A few images recur and recur in Farina’s work: “I’m obsessed with windows and the wind,” she says. “Windows can be open, wind can rush through them, but they’re going to stay put. They’re a barrier between your home and the outside world.” Many of her images have a charming mundanity to them; she writes about eating processed cheese in her parents’ basement, losing her sunglasses in Florida, walking by the ocean after brunch.
“Sometimes when we hear the word accessible applied to poetry, it’s like when a girl in grade 8 says she likes your shirt—it sounds like a compliment but it’s not a compliment,” Farina comments. But her poems are accessible in the best possible way—they invite you to come inside, but throw you off guard when you get there; the images seem simple, but they ring in your ears like an echo, long after you’ve put down the book.
“No matter how lonely or weird you feel about the world,” Farina tells me, “there’s this part of you that’s like, people love you and there’s pizza and there are good things in the world. I think I write with that part of myself turned off, and it makes the images in my poems stronger and weirder. No one’s posting pictures on Instagram of the mess of their lives, whereas I think people are more okay writing about the mess of their lives.”
After all of her searching (and despite an occasional pang to settle down in Wolfville, Nova Scotia) Farina has found her home here in Vancouver, or “No Fun City,” as it’s often called, a place with a reputation for being unfriendly. But this couldn’t be farther from Laura’s experience.

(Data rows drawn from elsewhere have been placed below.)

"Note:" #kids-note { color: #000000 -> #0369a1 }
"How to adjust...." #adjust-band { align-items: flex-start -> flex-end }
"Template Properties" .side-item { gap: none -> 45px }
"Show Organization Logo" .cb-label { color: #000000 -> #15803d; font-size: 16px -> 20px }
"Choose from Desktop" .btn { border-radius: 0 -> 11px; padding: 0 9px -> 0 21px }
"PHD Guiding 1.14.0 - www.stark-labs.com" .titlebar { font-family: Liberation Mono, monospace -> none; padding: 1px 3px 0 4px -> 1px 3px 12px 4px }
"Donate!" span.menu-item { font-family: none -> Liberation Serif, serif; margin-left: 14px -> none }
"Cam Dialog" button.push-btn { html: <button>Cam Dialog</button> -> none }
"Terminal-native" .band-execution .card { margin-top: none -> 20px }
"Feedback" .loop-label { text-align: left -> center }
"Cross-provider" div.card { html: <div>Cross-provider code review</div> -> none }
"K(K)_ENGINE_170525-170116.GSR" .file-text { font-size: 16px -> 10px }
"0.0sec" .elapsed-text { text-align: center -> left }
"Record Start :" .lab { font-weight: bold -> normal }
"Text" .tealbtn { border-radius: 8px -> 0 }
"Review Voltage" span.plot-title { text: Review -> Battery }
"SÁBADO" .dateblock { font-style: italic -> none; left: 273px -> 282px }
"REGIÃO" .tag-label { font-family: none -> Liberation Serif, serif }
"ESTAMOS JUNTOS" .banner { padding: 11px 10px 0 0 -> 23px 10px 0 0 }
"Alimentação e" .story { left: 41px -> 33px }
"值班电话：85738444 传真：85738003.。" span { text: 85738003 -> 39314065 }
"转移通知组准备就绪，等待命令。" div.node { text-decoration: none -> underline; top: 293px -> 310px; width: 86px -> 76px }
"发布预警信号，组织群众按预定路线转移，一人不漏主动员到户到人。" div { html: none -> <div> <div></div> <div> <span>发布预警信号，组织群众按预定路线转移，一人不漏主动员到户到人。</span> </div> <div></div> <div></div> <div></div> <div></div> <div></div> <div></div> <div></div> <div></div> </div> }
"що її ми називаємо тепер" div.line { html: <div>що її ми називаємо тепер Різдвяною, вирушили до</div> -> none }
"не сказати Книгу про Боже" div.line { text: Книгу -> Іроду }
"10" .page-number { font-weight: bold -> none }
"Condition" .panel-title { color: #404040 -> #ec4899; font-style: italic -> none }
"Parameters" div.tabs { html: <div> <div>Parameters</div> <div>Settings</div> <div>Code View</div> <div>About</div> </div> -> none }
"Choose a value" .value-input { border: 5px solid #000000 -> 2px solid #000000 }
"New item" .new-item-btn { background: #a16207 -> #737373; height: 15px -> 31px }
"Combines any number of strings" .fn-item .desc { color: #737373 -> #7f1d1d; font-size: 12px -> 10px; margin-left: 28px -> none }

“I find it so welcoming. Because it’s so walkable you end up running into people a lot and feeling like part of a community. And it’s a city where things happen, which matters to me, as it turns out. Like, I don’t want to live in a city with no drag queens. And I never go to drag shows, but the idea that I could is amazing to me.”
And she’s found her person, too—Farina’s husband, Dan Bates, is a local actor / puppeteer.
“Hanging out with someone who wants to make out with you is often more fun than writing poetry,” she admits, “or at least it seems more fun at the moment when you have to choose. But my husband is really awesome at making space for me to write poems and amazingly doesn’t seem to have any aversion to having his most personal moments in print.”
Farina creates poetry and community everywhere. She formed a writing group, for example, by connecting with a woman her friend met at the bus stop. And last summer, she and another friend handed out lemonade at Kits Beach with poetic observations written on the cups. They’re on a quest to scatter poetry through Vancouver, and they have so many ideas: stickers plastered around the city that say, “Margaret Atwood is watching you”; “exquisite corpse,” a surrealist game that creates poetry through chance; a poetic bonfire.
Farina looks like a lucky person—to have published so young, to have developed a career as a writer, to have found, at last, her home. But the more time I spend with her, the more I suspect that luck might not have much to do with it at all. Farina is more than hard working, more than smart, more than talented—she has a gift for creating, wherever she goes, something beautiful.
A. Niamh Higgins lives in Vancouver.